Data records:
Segment Open

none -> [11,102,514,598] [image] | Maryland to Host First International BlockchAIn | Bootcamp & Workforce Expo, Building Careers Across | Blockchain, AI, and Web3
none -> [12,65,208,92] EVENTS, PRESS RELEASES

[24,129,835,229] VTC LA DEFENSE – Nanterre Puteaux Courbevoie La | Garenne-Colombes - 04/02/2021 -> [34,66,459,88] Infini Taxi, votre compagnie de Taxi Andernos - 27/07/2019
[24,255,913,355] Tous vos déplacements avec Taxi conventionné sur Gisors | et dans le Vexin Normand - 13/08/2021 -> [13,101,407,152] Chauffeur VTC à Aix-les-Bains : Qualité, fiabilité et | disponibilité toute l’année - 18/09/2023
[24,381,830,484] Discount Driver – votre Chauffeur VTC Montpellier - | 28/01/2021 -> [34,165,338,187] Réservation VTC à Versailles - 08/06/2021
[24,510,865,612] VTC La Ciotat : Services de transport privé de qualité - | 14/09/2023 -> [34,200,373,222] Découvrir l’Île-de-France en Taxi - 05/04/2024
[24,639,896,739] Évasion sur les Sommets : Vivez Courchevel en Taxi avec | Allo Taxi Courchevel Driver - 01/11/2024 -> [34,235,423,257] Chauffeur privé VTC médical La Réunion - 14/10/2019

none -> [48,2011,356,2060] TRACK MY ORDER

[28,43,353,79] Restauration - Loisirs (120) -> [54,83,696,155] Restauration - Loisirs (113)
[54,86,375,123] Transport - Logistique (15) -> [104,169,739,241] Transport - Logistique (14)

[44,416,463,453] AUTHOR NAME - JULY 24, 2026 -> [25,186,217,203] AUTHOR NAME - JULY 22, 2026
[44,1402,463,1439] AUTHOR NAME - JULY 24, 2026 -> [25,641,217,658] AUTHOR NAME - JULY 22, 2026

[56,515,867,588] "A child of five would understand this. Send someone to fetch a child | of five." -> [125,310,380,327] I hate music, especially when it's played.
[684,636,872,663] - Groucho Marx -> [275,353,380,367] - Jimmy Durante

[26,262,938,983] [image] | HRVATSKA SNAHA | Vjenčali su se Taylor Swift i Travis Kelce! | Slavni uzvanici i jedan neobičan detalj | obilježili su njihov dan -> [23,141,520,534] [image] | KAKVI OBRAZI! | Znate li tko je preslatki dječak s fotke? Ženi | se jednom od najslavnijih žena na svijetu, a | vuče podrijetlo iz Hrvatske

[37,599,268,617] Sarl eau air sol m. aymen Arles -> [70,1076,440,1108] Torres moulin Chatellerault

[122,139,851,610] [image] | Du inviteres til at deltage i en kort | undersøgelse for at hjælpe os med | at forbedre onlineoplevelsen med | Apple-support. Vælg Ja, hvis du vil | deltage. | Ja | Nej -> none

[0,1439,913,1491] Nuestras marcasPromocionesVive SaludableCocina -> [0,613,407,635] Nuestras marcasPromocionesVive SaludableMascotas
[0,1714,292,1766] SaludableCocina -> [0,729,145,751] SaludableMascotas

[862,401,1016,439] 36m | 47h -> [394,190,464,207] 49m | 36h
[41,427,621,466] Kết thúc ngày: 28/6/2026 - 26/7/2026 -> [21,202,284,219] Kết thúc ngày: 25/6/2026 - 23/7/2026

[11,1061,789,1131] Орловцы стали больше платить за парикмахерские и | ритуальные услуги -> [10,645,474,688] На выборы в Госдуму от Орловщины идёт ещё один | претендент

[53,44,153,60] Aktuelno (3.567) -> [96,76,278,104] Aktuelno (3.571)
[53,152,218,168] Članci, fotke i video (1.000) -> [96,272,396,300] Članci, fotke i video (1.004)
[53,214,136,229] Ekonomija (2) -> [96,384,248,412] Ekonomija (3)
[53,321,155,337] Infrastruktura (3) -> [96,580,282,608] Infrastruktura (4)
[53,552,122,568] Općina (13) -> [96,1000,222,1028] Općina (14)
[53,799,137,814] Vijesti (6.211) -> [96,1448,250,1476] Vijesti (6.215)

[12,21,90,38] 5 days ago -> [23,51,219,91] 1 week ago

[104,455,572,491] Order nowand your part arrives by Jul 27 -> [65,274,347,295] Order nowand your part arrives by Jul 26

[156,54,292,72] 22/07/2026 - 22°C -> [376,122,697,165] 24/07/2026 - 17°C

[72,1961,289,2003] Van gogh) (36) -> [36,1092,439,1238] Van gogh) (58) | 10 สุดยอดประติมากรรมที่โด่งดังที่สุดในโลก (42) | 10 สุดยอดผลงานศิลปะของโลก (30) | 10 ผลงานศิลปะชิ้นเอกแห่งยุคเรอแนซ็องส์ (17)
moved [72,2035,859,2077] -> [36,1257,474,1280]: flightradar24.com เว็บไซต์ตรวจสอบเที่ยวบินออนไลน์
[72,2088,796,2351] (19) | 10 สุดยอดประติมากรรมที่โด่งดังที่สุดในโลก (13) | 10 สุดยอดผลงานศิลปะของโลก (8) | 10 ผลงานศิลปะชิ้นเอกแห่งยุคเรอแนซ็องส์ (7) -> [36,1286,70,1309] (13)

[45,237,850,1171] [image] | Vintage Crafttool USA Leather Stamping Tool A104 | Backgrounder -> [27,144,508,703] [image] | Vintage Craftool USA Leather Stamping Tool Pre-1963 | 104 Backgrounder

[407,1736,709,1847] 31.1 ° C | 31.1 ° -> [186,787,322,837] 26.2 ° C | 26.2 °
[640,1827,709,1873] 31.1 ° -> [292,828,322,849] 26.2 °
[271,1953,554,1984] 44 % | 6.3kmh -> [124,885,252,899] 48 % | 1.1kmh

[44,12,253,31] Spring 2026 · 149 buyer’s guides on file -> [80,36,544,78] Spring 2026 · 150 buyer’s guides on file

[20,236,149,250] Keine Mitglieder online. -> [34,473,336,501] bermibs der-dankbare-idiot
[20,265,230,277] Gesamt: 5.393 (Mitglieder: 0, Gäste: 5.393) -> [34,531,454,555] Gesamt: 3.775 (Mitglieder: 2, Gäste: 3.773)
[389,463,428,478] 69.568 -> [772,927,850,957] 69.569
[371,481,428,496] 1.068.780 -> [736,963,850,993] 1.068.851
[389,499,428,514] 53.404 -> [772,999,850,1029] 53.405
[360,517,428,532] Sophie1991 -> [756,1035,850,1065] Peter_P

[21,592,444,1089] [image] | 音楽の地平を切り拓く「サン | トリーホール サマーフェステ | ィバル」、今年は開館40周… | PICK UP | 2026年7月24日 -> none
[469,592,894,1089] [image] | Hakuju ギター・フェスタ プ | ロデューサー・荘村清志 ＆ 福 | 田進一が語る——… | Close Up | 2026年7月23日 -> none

Segment Closed

Instructions for the task:
For every line above that includes the string "SaludableCocina", copy the line.

Completed exercise:
[0,1439,913,1491] Nuestras marcasPromocionesVive SaludableCocina -> [0,613,407,635] Nuestras marcasPromocionesVive SaludableMascotas
[0,1714,292,1766] SaludableCocina -> [0,729,145,751] SaludableMascotas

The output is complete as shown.